- Your objective
Starting with the line below that holds "font-size: 13px ->" and stopping after the line that holds "html: <div> <svg>", transcribe the lines exactly, leaving out all pictures.

- Records shown
──────────

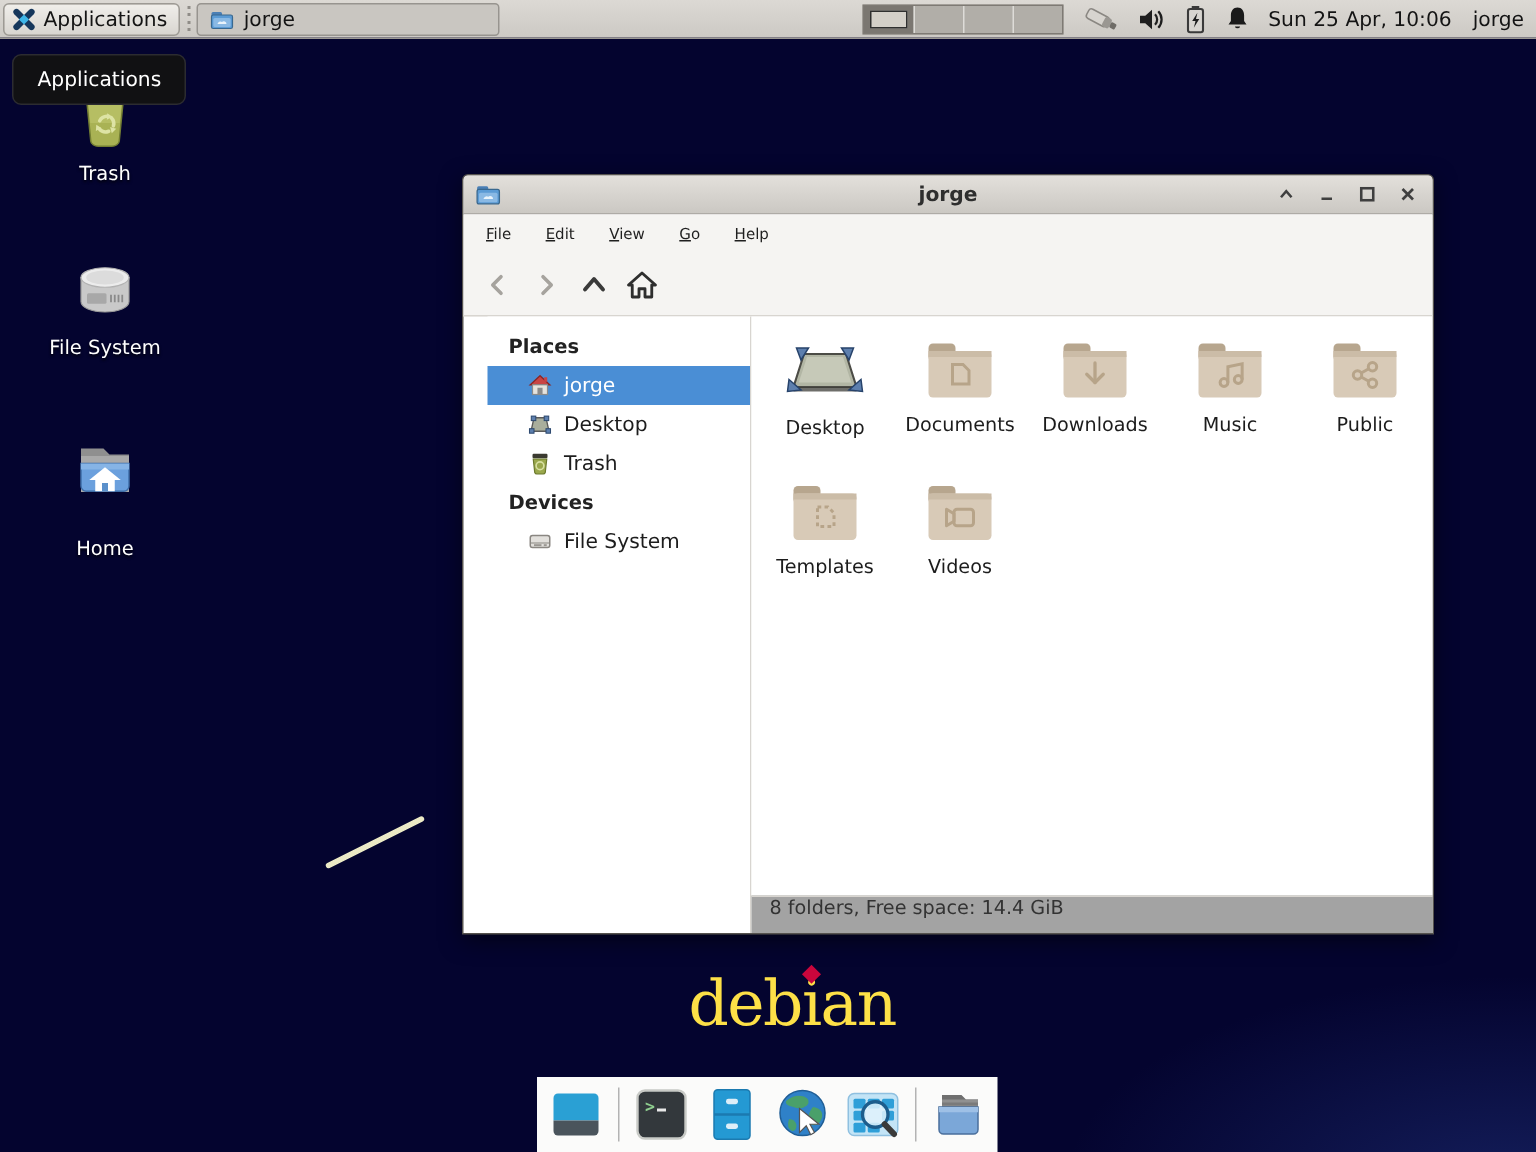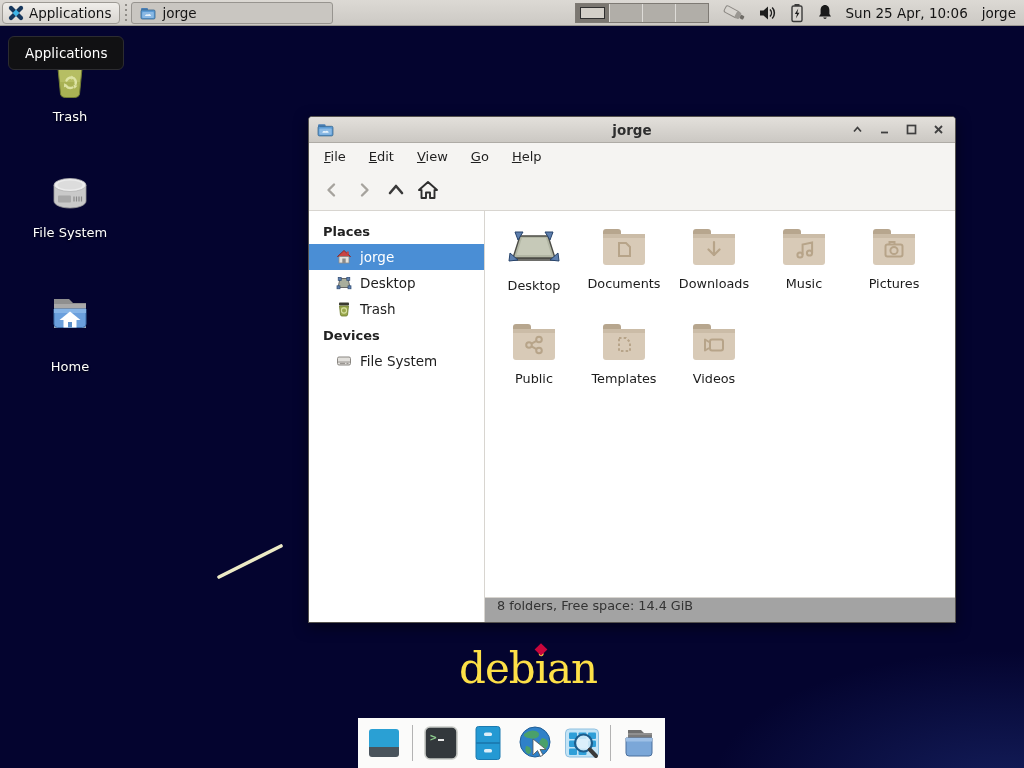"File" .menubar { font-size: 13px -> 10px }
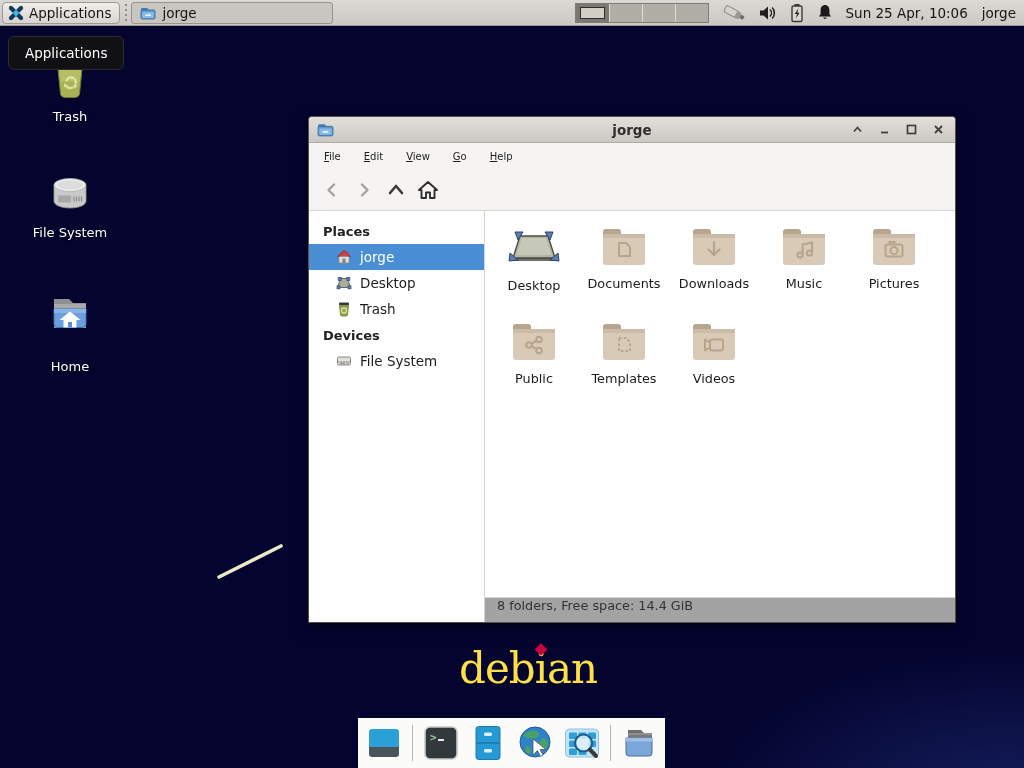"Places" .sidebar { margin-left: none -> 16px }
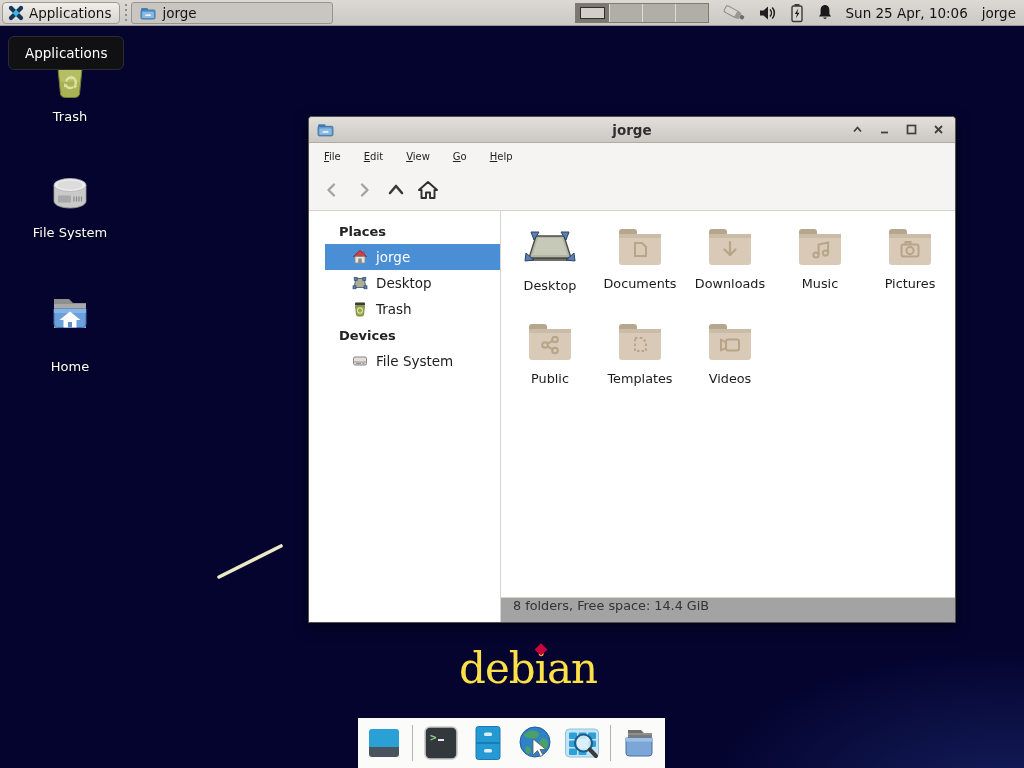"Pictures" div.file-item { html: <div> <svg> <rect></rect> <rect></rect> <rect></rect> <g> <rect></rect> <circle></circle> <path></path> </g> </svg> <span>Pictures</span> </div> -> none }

──────────

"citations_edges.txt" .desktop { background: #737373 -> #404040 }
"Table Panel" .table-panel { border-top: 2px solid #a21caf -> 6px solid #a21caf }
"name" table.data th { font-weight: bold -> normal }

──────────

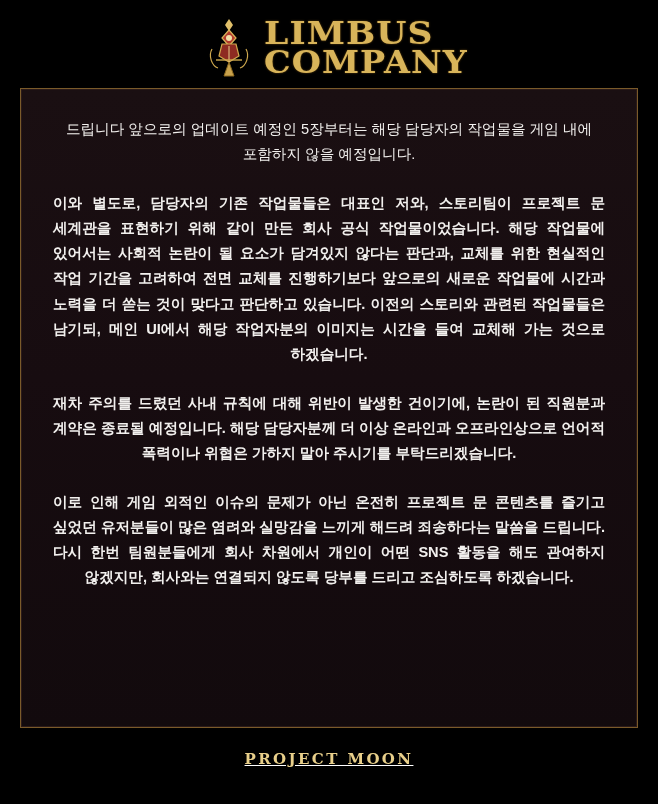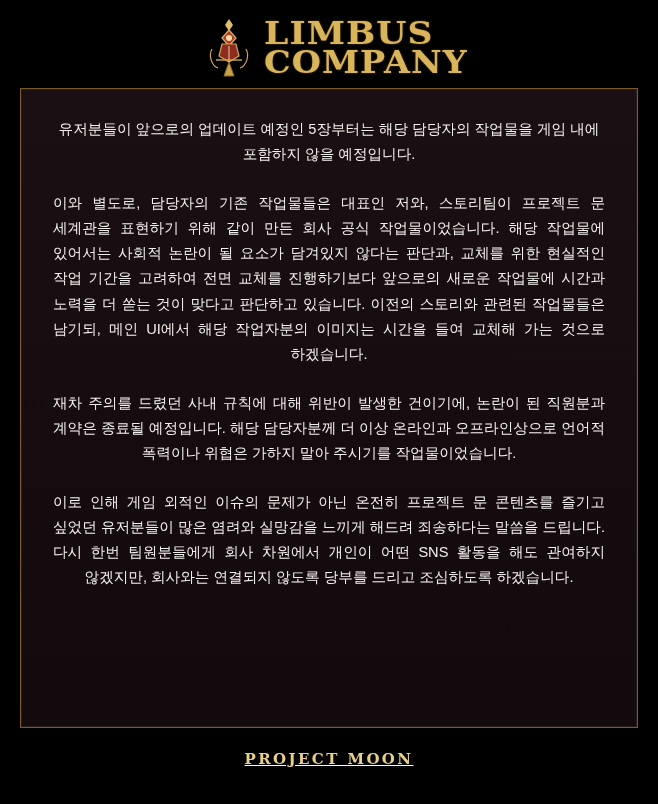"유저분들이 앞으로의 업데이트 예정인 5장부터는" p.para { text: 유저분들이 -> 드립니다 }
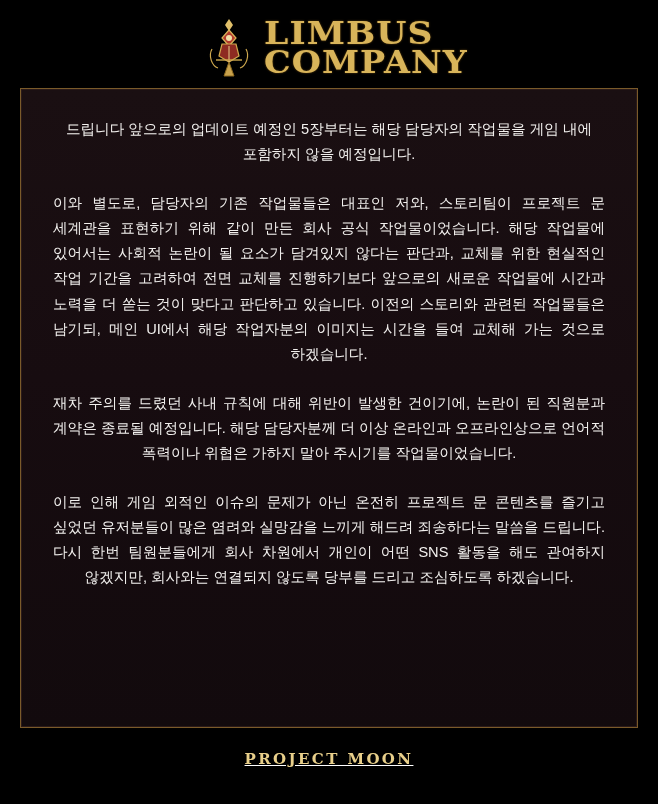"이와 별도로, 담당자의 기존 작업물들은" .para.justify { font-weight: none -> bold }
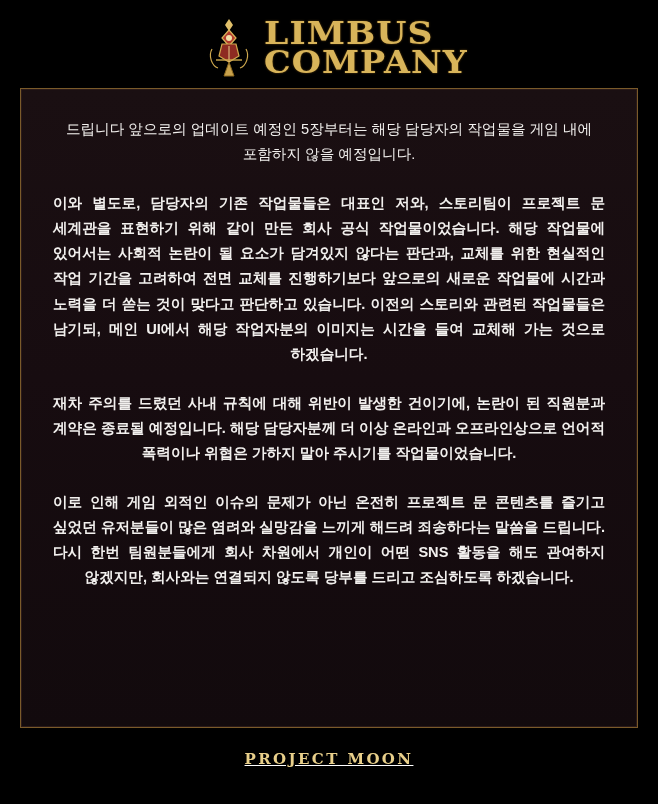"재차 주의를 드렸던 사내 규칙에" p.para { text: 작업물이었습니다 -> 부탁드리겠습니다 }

──────────

- Task output
"File" .menubar { font-size: 13px -> 10px }
"Places" .sidebar { margin-left: none -> 16px }
"Pictures" div.file-item { html: <div> <svg> <rect></rect> <rect></rect> <rect></rect> <g> <rect></rect> <circle></circle> <path></path> </g> </svg> <span>Pictures</span> </div> -> none }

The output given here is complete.